La muerte ha sido objeto de muchos chistes. Por ejemplo, el de aquel buen hombre que acude al tanatorio y le dice al sepulturero que su suegra acaba de morir:
-Pues le acompaño en el sentimiento, manifiesta el profesional -con mucho sentir-. Pues verá, podemos actuar de tres formas: colocándola en un monumento, en un nicho por 25 años renovables o la incineración.
A lo que el apenado yerno responde:
-No corra riesgos: los tres.
Cuando Juan Pablo II visitó Lituania le sorprendió las muchas sillas portátiles que veía ante las tumbas, en los cementerios. Preguntó a qué se debía y se lo explicaron: en la era soviética, que apenas había terminado, la gente tenía la costumbre de venir a los cementerios a hablar con sus difuntos... porque no se fiaban de los vivos: podían ser chivatos del Partido.
A lo mejor el culto a los difuntos, base de tantas religiones primarias, como, por ejemplo, el sintoísmo japonés, se enraíza ahí: en la confianza que instintivamente, sentimos hacia los muertos. Lo que no deja de resultar curioso, dado el miedo que tenemos a la muerte.
Sin embargo, los místicos hablan de ‘nuestra amiga la muerte’. Yo considero lógico el miedo a morir: la angustia de la separación de los que amamos, la dureza de la agonía... pero no comprendo el miedo a la muerte.

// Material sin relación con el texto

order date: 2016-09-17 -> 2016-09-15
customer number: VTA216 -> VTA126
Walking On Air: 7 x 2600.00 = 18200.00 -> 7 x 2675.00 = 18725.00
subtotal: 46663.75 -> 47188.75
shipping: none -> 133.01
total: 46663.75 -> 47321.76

No me dirijo a los creyentes, sino a los aprendices de filósofo o simplemente a los que emplean el cerebro. La muerte no es el final, no puede ser el final, porque, ¿acaso alguien puede matar a un espíritu? El hombre es cuerpo y alma, o materia y espíritu, lo visible y lo invisible.

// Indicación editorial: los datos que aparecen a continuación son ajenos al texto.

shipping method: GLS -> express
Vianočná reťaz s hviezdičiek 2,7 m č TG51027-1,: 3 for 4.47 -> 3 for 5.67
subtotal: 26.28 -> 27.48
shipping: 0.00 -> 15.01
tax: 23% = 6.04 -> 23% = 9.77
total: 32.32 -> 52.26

La muerte no es más que la separación entre el cuerpo y el espíritu. La materia se disuelve y desaparece pero el espíritu, que no tiene principio ni fin, necesariamente ha de permanecer. La materia muere cuando se disgrega pero, ¿quién puede matar a un espíritu, que no tiene partes?
No, la muerte no es el final. Para mantener el misterio no le voy a decir lo que ocurre después de la muerte, pero la muerte no es el final.
Créanme: la muerte no es para tanto.